Lixo espacial em torno da Terra

Segundo um estudo divulgado pela Agência Espacial Europeia (ESA), há 750 mil partículas de lixo espacial em órbita --de objetos de 1 cm a satélites inteiros. "Há martelos, parafusos e até câmara fotográfica", cita Rojas, ao se recordar do astronauta que perdeu o equipamento durante uma missão. "Com o aumento da exploração espacial, esse lixo tende a aumentar cada vez mais."

Para evitar que caiam em áreas populosas, são --quando possível-- conduzidos para regiões do mar mais afastadas. "Não há uma obrigatoriedade de o descarte ser realizado nesse Ponto Nemo. Não existe nenhum tratado ou lei que oficializa essa região como cemitério espacial", ressalta o astrônomo Marcelo De Cicco, especializado em meteoros. "É um ponto poético. Isso porque nem sempre é possível controlar essa a queda.

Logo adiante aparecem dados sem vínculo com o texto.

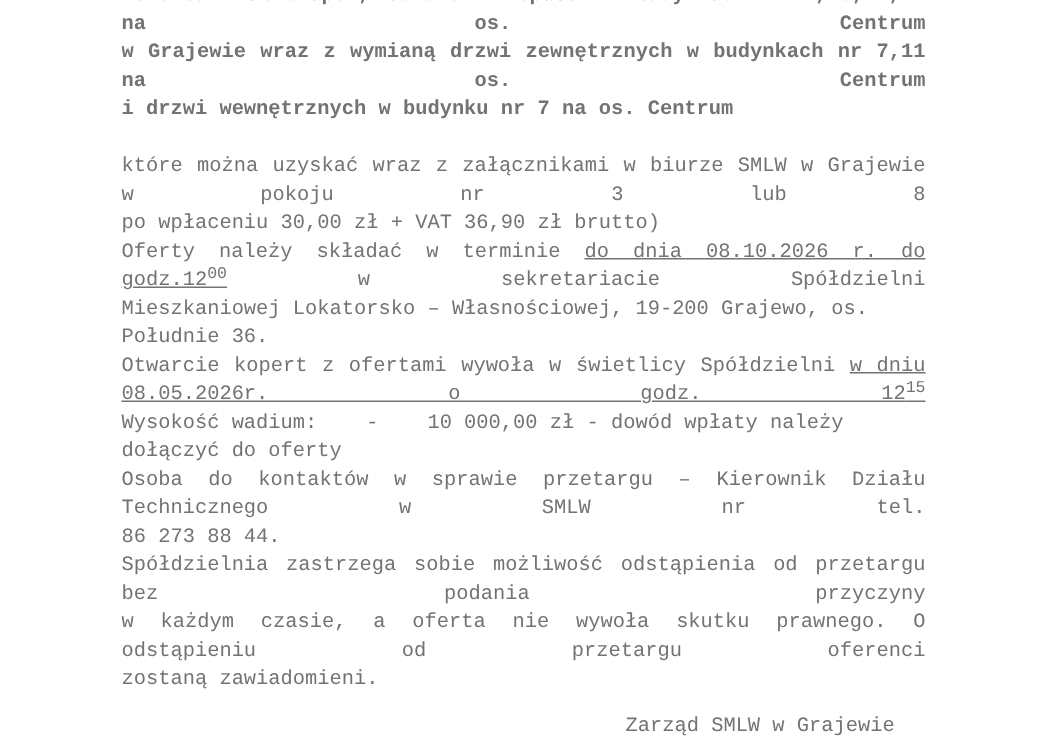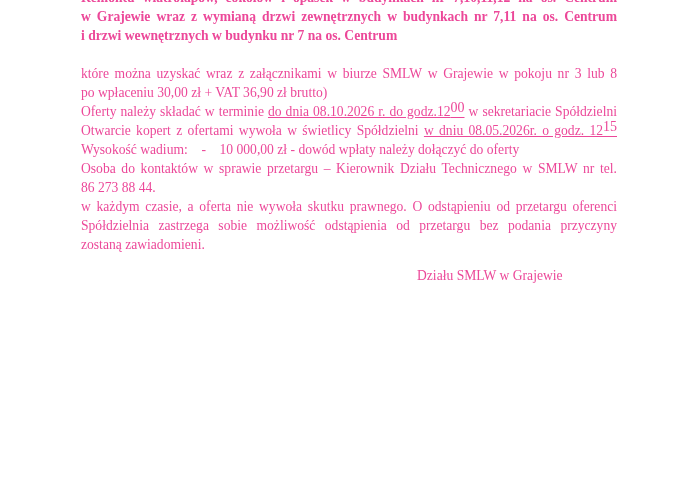"w Grajewie wraz z wymianą" .page { color: #ec4899 -> #737373; font-family: Liberation Serif, serif -> Liberation Mono, monospace }
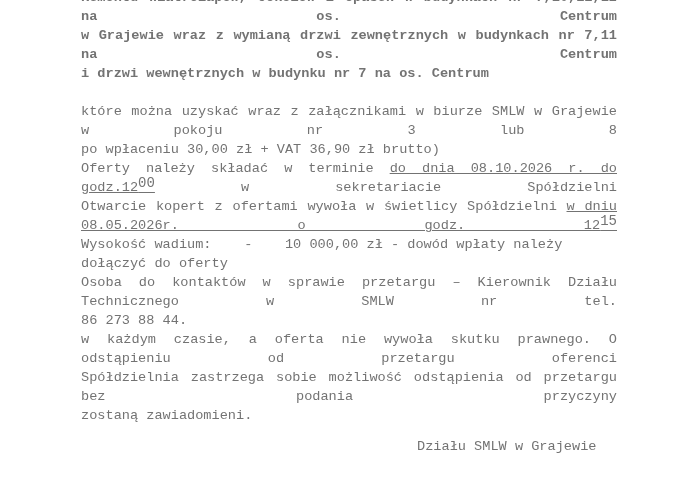"00" .sup { font-size: 14px -> 11px }
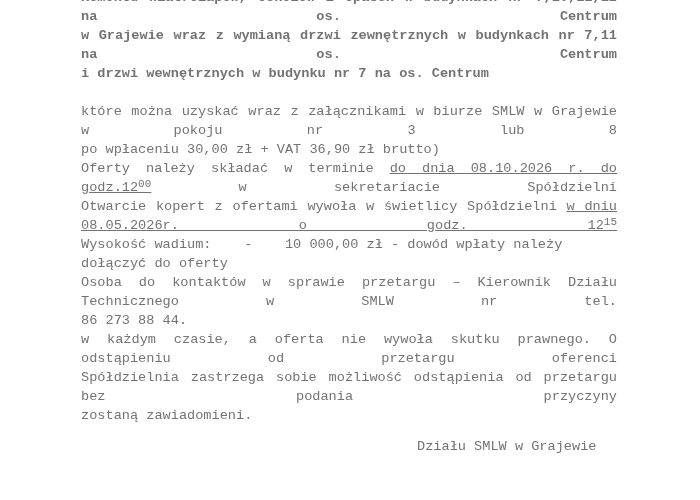"Mieszkaniowej Lokatorsko –" div.line { html: none -> <div>Mieszkaniowej Lokatorsko – Własnościowej, 19-200 Grajewo, os. Południe 36.</div> }
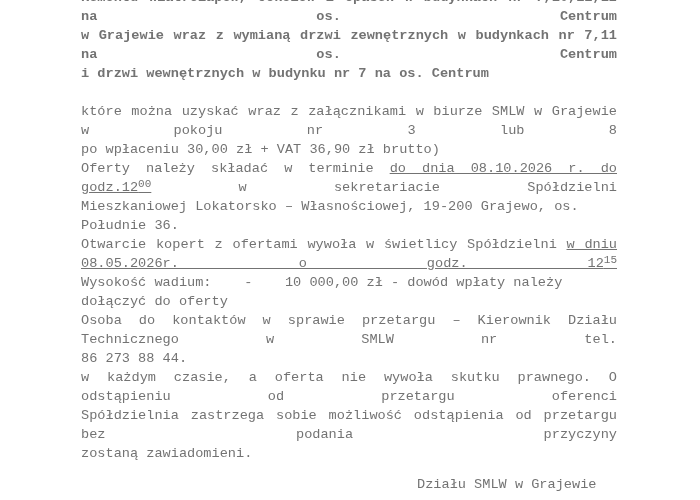"w każdym czasie, a oferta" div.line { order: before "Spółdzielnia zastrzega sobie możliwość" -> after "Spółdzielnia zastrzega sobie możliwość" }
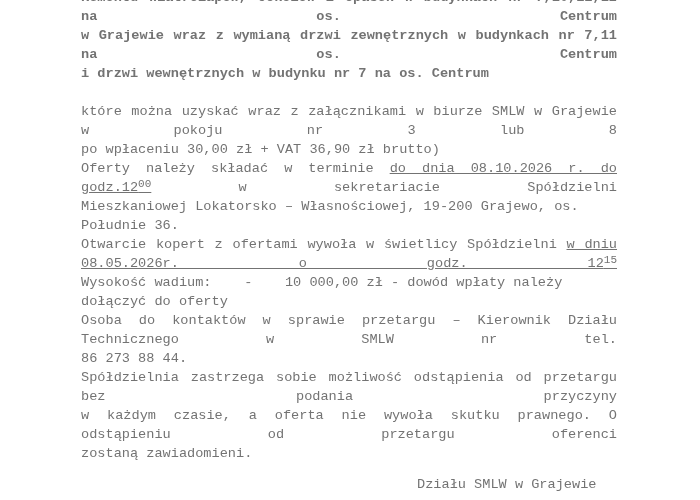"Działu SMLW w Grajewie" div.line { text: Działu -> Zarząd }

Não é à toa que vemos com frequências objetos espaciais caírem no Atlântico, no Pacífico, no Índico e até em áreas habitáveis, como aconteceu recentemente no Peru e no Paraguai." 

Mas é possível prever onde o objeto espacial vai cair?

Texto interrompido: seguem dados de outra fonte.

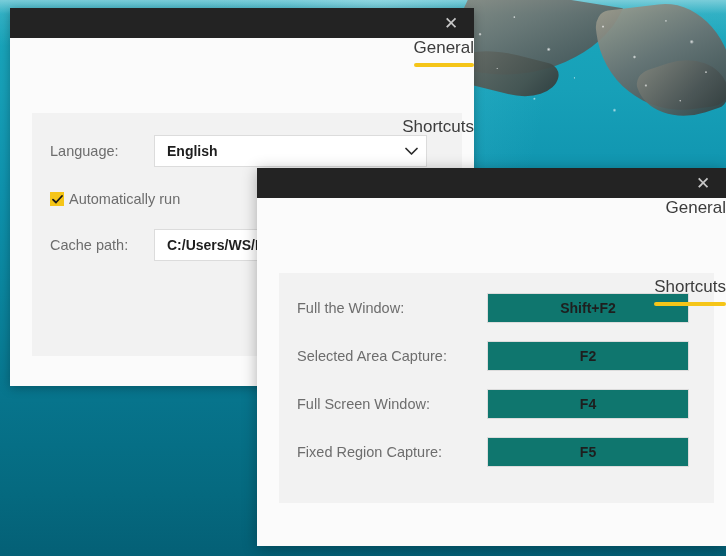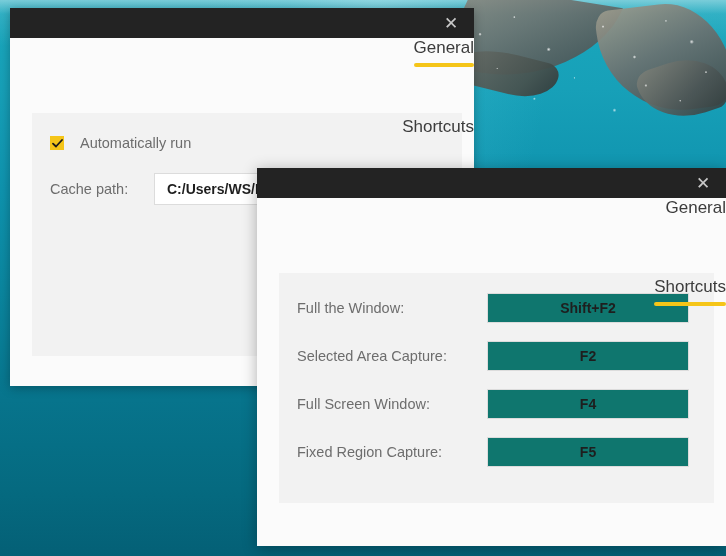"Language:" div.form-row { html: none -> <div> <div>Language:</div> <div> <span>English</span> <span> <svg> <path></path> </svg> </span> </div> </div> }
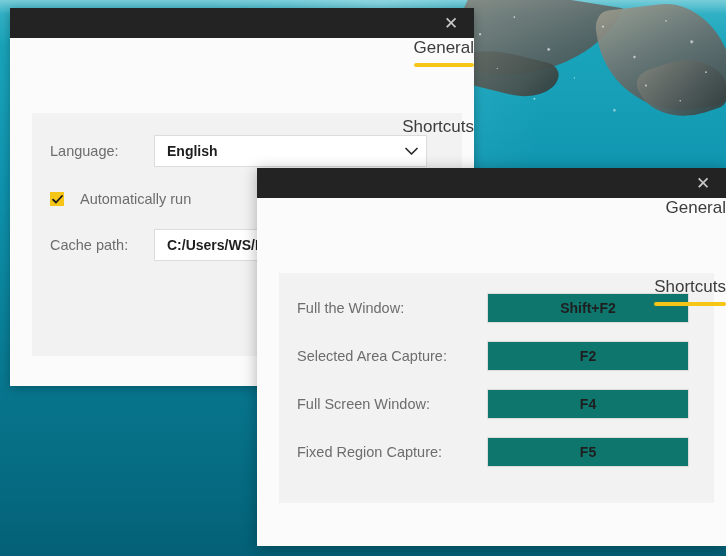"Automatically run" .check-label { margin-left: 16px -> 5px }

O controle desses objetos espaciais é possível, como aponta Prado, desde que a agência responsável ainda mantenha o controle sobre eles e que os motores tenham combustível suficiente. "Para se manter em órbita, o objeto precisa manter uma velocidade. Portando, o segredo do controle da queda dele está aí: frear para perder altitude e acelerar quando quiser se manter estável, até que consiga de calcular a queda no ponto desejado", explica o especialista do Inpe.

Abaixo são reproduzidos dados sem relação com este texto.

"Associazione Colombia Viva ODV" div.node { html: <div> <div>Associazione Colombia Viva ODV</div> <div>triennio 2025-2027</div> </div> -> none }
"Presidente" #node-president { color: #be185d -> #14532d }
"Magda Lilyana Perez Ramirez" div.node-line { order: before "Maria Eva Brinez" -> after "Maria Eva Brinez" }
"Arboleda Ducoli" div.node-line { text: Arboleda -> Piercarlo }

Cálculos que, segundo ele, não costumam falhar. Tanto é que só o "cemitério espacial" já recebeu de 250 a 300 naves espaciais em final de vida. Entre elas está a estação espacial soviética MIR, de 120 toneladas, que foi lançada ao espaço em 1986 e redirecionada de volta à Terra em 2001.

No entanto, nem sempre esse controle é possível, a exemplo da própria estação espacial chinesa Tiangong-1, lançada em 2011, mas fora de comando desde março de 2016 –dois anos antes de sua reentrada na Terra. 

"O mesmo aconteceu com a estação espacial Salyut, que caiu na Argentina [1991], e com a Skylab, que caiu na Austrália [1979]", cita Rojas, que diz que jamais nenhum humano foi atinge por algum lixo espacial. "A única vítima foi uma vaca, na queda do Salyut."

Como explica Cicco, três quartos do Planeta Terra é formado por oceanos, portanto, até mesmo os satélites descontrolados têm muito mais chance de cair no mar do que uma área habitada. "O risco é de um em um milhão. Ainda assim os objetos de mais de uma tonelada que estão vagando no espaço devem ser controlados pelas agências espaciais."